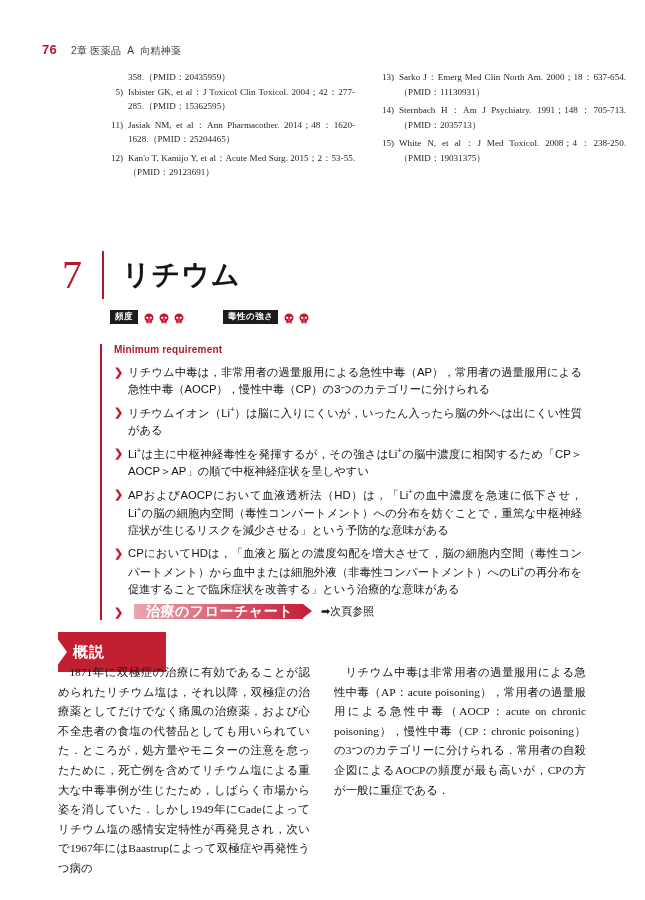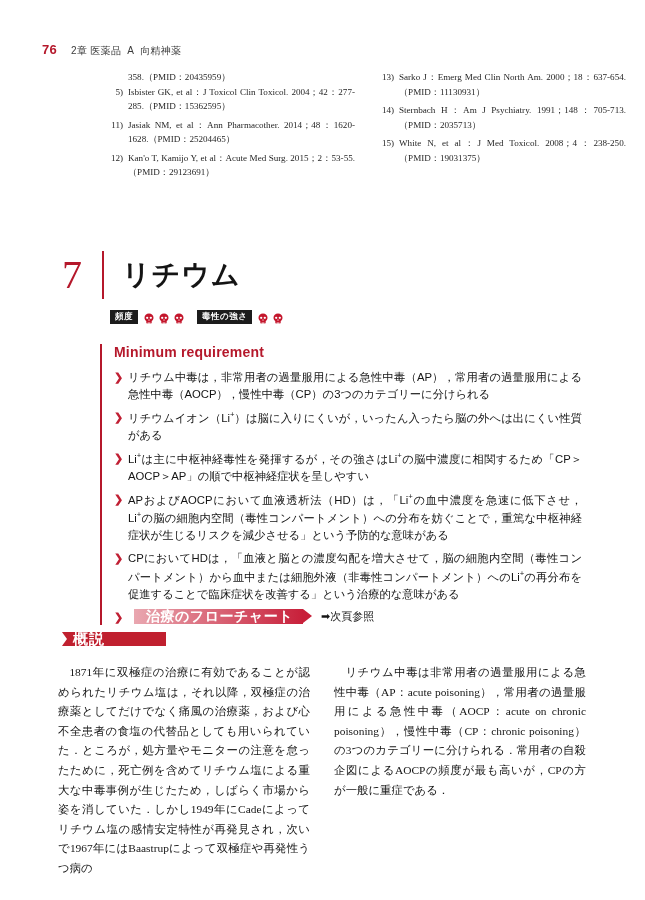--- a/index.html
+++ b/index.html
@@ -108,7 +108,7 @@
     left: 110px;
     display: flex;
     align-items: center;
-    gap: 12px;
+    gap: 38px;
   }
   .badge-group {
     display: flex;

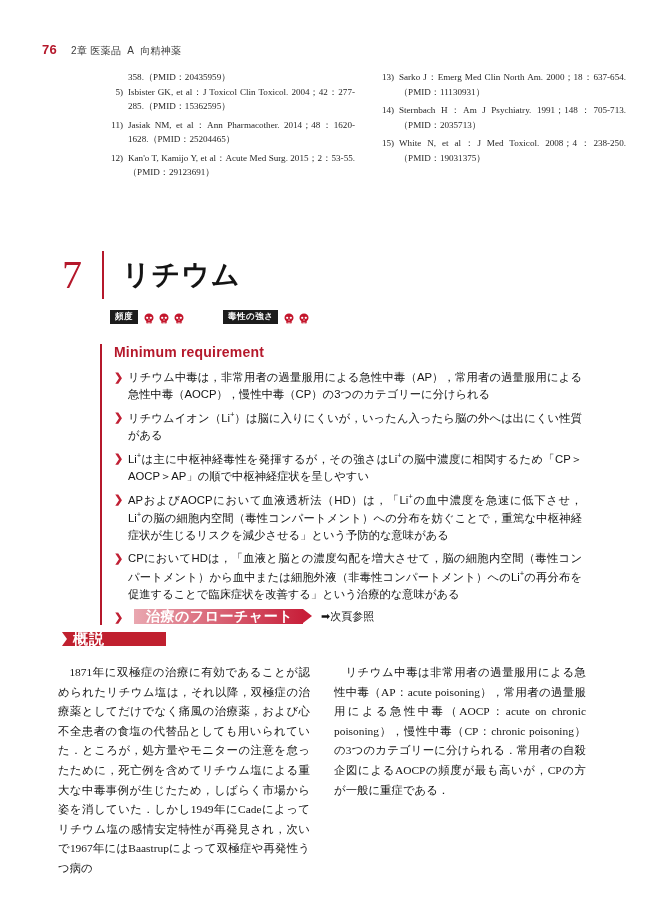--- a/index.html
+++ b/index.html
@@ -142,7 +142,7 @@
     color: #b5182b;
     font-family: "Liberation Sans", sans-serif;
     font-weight: bold;
-    font-size: 14px;
+    font-size: 10px;
     margin-bottom: 9px;
     letter-spacing: 0.2px;
   }

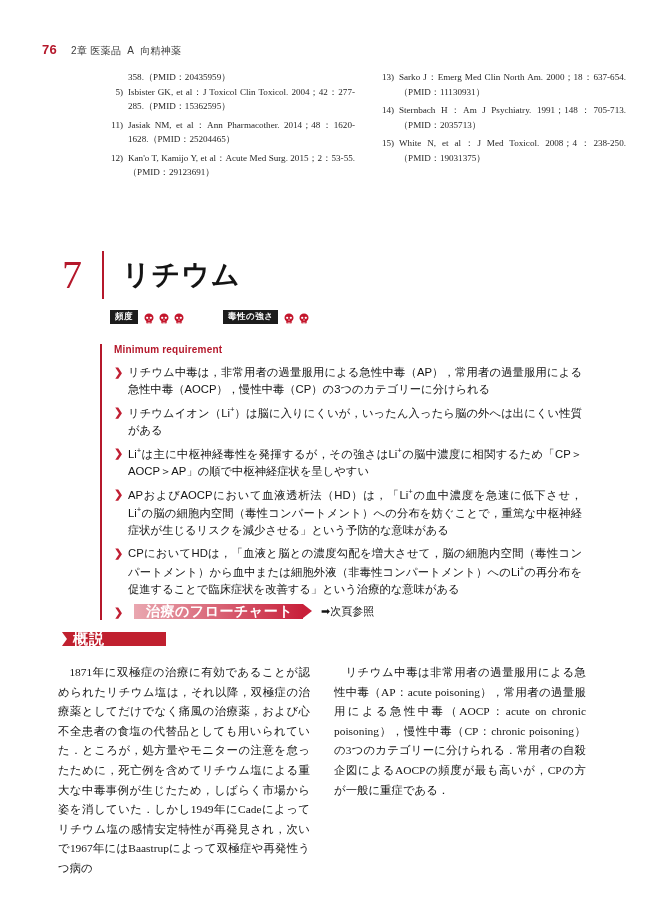--- a/index.html
+++ b/index.html
@@ -210,7 +210,7 @@
     top: 632px;
     left: 58px;
     width: 108px;
-    height: 14px;
+    height: 40px;
     background: #c0202f;
     display: flex;
     align-items: center;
________________
TASK OBJECTIVE> For each entry, copy the text exactly and leave out any image it carries.

WRITTEN RESPONSE>
--- a/index.html
+++ b/index.html
@@ -108,7 +108,7 @@
     left: 110px;
     display: flex;
     align-items: center;
-    gap: 12px;
+    gap: 38px;
   }
   .badge-group {
     display: flex;

--- a/index.html
+++ b/index.html
@@ -142,7 +142,7 @@
     color: #b5182b;
     font-family: "Liberation Sans", sans-serif;
     font-weight: bold;
-    font-size: 14px;
+    font-size: 10px;
     margin-bottom: 9px;
     letter-spacing: 0.2px;
   }

--- a/index.html
+++ b/index.html
@@ -210,7 +210,7 @@
     top: 632px;
     left: 58px;
     width: 108px;
-    height: 14px;
+    height: 40px;
     background: #c0202f;
     display: flex;
     align-items: center;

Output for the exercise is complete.